Your goal: Starting at the first line, copy the data below through to the end, exactly.

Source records
*****

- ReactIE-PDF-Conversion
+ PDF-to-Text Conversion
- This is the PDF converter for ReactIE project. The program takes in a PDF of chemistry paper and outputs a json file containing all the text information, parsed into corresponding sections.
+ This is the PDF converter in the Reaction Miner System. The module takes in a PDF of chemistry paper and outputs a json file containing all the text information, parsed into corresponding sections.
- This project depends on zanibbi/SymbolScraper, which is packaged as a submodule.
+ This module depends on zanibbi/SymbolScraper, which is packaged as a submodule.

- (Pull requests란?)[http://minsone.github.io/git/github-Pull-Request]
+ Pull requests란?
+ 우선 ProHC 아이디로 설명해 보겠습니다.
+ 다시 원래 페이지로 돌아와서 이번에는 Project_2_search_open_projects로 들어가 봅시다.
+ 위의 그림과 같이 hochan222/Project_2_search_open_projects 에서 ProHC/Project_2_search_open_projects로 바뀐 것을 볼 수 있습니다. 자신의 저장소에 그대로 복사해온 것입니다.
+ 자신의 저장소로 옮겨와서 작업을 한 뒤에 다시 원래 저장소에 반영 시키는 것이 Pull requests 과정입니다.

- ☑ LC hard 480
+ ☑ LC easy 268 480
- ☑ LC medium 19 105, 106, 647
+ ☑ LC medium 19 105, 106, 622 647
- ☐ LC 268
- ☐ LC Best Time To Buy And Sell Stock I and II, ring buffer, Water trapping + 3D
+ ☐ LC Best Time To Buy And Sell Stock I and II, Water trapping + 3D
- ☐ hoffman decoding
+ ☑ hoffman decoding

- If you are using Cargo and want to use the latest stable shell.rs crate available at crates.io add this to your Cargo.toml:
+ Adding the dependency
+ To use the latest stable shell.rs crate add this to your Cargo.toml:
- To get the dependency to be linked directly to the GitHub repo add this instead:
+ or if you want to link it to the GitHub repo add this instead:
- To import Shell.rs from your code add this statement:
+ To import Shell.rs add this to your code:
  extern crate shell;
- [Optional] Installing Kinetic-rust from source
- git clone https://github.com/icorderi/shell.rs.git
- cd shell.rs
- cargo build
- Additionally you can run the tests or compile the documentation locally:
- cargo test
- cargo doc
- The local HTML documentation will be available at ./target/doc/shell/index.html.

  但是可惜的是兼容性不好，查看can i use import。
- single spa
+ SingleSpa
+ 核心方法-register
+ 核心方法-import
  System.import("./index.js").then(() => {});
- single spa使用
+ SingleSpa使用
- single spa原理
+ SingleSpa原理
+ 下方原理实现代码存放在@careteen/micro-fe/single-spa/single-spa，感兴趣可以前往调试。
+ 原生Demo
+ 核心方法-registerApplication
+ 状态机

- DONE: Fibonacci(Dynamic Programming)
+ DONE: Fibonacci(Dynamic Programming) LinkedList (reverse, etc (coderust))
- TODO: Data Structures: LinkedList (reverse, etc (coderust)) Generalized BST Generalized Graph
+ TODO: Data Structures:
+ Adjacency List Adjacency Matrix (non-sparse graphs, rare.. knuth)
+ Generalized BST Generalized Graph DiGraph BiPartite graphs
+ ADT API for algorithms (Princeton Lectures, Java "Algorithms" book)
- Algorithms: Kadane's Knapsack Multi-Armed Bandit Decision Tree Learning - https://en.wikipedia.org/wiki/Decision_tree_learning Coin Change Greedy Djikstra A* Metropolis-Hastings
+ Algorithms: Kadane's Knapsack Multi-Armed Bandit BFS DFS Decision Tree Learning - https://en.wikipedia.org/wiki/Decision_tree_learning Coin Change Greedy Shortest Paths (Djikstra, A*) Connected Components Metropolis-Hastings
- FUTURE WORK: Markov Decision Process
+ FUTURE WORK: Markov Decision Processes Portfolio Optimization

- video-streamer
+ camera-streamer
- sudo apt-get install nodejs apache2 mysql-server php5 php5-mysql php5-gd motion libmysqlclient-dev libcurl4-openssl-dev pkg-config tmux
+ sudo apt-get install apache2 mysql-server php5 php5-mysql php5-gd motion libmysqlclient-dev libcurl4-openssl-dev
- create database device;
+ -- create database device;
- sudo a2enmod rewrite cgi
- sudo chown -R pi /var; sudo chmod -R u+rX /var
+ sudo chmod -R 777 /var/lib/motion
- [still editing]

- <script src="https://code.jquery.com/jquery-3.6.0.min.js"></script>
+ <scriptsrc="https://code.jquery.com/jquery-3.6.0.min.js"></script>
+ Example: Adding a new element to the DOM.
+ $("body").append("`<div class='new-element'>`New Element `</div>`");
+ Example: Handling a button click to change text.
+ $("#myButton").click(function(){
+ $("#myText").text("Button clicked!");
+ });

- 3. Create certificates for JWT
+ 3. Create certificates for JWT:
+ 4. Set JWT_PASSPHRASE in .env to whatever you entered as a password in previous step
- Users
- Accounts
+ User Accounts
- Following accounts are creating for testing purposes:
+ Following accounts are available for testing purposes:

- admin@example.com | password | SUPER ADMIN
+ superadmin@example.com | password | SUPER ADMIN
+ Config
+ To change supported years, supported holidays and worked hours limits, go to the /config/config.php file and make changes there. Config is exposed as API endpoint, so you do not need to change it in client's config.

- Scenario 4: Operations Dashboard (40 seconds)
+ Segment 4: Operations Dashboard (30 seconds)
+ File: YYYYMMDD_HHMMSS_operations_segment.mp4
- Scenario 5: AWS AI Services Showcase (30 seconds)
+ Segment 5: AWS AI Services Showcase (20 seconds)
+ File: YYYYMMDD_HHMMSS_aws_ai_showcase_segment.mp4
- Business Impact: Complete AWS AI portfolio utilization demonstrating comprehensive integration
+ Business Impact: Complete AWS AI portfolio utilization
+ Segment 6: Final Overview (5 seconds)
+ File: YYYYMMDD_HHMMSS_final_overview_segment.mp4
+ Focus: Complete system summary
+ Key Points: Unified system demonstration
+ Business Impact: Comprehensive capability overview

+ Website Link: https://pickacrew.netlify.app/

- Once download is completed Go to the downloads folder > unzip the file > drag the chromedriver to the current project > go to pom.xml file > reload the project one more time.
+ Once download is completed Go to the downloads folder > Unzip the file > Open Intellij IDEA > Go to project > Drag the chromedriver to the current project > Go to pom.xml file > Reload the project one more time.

*****

Response for this exercise:
- ReactIE-PDF-Conversion
+ PDF-to-Text Conversion
- This is the PDF converter for ReactIE project. The program takes in a PDF of chemistry paper and outputs a json file containing all the text information, parsed into corresponding sections.
+ This is the PDF converter in the Reaction Miner System. The module takes in a PDF of chemistry paper and outputs a json file containing all the text information, parsed into corresponding sections.
- This project depends on zanibbi/SymbolScraper, which is packaged as a submodule.
+ This module depends on zanibbi/SymbolScraper, which is packaged as a submodule.

- (Pull requests란?)[http://minsone.github.io/git/github-Pull-Request]
+ Pull requests란?
+ 우선 ProHC 아이디로 설명해 보겠습니다.
+ 다시 원래 페이지로 돌아와서 이번에는 Project_2_search_open_projects로 들어가 봅시다.
+ 위의 그림과 같이 hochan222/Project_2_search_open_projects 에서 ProHC/Project_2_search_open_projects로 바뀐 것을 볼 수 있습니다. 자신의 저장소에 그대로 복사해온 것입니다.
+ 자신의 저장소로 옮겨와서 작업을 한 뒤에 다시 원래 저장소에 반영 시키는 것이 Pull requests 과정입니다.

- ☑ LC hard 480
+ ☑ LC easy 268 480
- ☑ LC medium 19 105, 106, 647
+ ☑ LC medium 19 105, 106, 622 647
- ☐ LC 268
- ☐ LC Best Time To Buy And Sell Stock I and II, ring buffer, Water trapping + 3D
+ ☐ LC Best Time To Buy And Sell Stock I and II, Water trapping + 3D
- ☐ hoffman decoding
+ ☑ hoffman decoding

- If you are using Cargo and want to use the latest stable shell.rs crate available at crates.io add this to your Cargo.toml:
+ Adding the dependency
+ To use the latest stable shell.rs crate add this to your Cargo.toml:
- To get the dependency to be linked directly to the GitHub repo add this instead:
+ or if you want to link it to the GitHub repo add this instead:
- To import Shell.rs from your code add this statement:
+ To import Shell.rs add this to your code:
  extern crate shell;
- [Optional] Installing Kinetic-rust from source
- git clone https://github.com/icorderi/shell.rs.git
- cd shell.rs
- cargo build
- Additionally you can run the tests or compile the documentation locally:
- cargo test
- cargo doc
- The local HTML documentation will be available at ./target/doc/shell/index.html.

  但是可惜的是兼容性不好，查看can i use import。
- single spa
+ SingleSpa
+ 核心方法-register
+ 核心方法-import
  System.import("./index.js").then(() => {});
- single spa使用
+ SingleSpa使用
- single spa原理
+ SingleSpa原理
+ 下方原理实现代码存放在@careteen/micro-fe/single-spa/single-spa，感兴趣可以前往调试。
+ 原生Demo
+ 核心方法-registerApplication
+ 状态机

- DONE: Fibonacci(Dynamic Programming)
+ DONE: Fibonacci(Dynamic Programming) LinkedList (reverse, etc (coderust))
- TODO: Data Structures: LinkedList (reverse, etc (coderust)) Generalized BST Generalized Graph
+ TODO: Data Structures:
+ Adjacency List Adjacency Matrix (non-sparse graphs, rare.. knuth)
+ Generalized BST Generalized Graph DiGraph BiPartite graphs
+ ADT API for algorithms (Princeton Lectures, Java "Algorithms" book)
- Algorithms: Kadane's Knapsack Multi-Armed Bandit Decision Tree Learning - https://en.wikipedia.org/wiki/Decision_tree_learning Coin Change Greedy Djikstra A* Metropolis-Hastings
+ Algorithms: Kadane's Knapsack Multi-Armed Bandit BFS DFS Decision Tree Learning - https://en.wikipedia.org/wiki/Decision_tree_learning Coin Change Greedy Shortest Paths (Djikstra, A*) Connected Components Metropolis-Hastings
- FUTURE WORK: Markov Decision Process
+ FUTURE WORK: Markov Decision Processes Portfolio Optimization

- video-streamer
+ camera-streamer
- sudo apt-get install nodejs apache2 mysql-server php5 php5-mysql php5-gd motion libmysqlclient-dev libcurl4-openssl-dev pkg-config tmux
+ sudo apt-get install apache2 mysql-server php5 php5-mysql php5-gd motion libmysqlclient-dev libcurl4-openssl-dev
- create database device;
+ -- create database device;
- sudo a2enmod rewrite cgi
- sudo chown -R pi /var; sudo chmod -R u+rX /var
+ sudo chmod -R 777 /var/lib/motion
- [still editing]

- <script src="https://code.jquery.com/jquery-3.6.0.min.js"></script>
+ <scriptsrc="https://code.jquery.com/jquery-3.6.0.min.js"></script>
+ Example: Adding a new element to the DOM.
+ $("body").append("`<div class='new-element'>`New Element `</div>`");
+ Example: Handling a button click to change text.
+ $("#myButton").click(function(){
+ $("#myText").text("Button clicked!");
+ });

- 3. Create certificates for JWT
+ 3. Create certificates for JWT:
+ 4. Set JWT_PASSPHRASE in .env to whatever you entered as a password in previous step
- Users
- Accounts
+ User Accounts
- Following accounts are creating for testing purposes:
+ Following accounts are available for testing purposes:

- admin@example.com | password | SUPER ADMIN
+ superadmin@example.com | password | SUPER ADMIN
+ Config
+ To change supported years, supported holidays and worked hours limits, go to the /config/config.php file and make changes there. Config is exposed as API endpoint, so you do not need to change it in client's config.

- Scenario 4: Operations Dashboard (40 seconds)
+ Segment 4: Operations Dashboard (30 seconds)
+ File: YYYYMMDD_HHMMSS_operations_segment.mp4
- Scenario 5: AWS AI Services Showcase (30 seconds)
+ Segment 5: AWS AI Services Showcase (20 seconds)
+ File: YYYYMMDD_HHMMSS_aws_ai_showcase_segment.mp4
- Business Impact: Complete AWS AI portfolio utilization demonstrating comprehensive integration
+ Business Impact: Complete AWS AI portfolio utilization
+ Segment 6: Final Overview (5 seconds)
+ File: YYYYMMDD_HHMMSS_final_overview_segment.mp4
+ Focus: Complete system summary
+ Key Points: Unified system demonstration
+ Business Impact: Comprehensive capability overview

+ Website Link: https://pickacrew.netlify.app/

- Once download is completed Go to the downloads folder > unzip the file > drag the chromedriver to the current project > go to pom.xml file > reload the project one more time.
+ Once download is completed Go to the downloads folder > Unzip the file > Open Intellij IDEA > Go to project > Drag the chromedriver to the current project > Go to pom.xml file > Reload the project one more time.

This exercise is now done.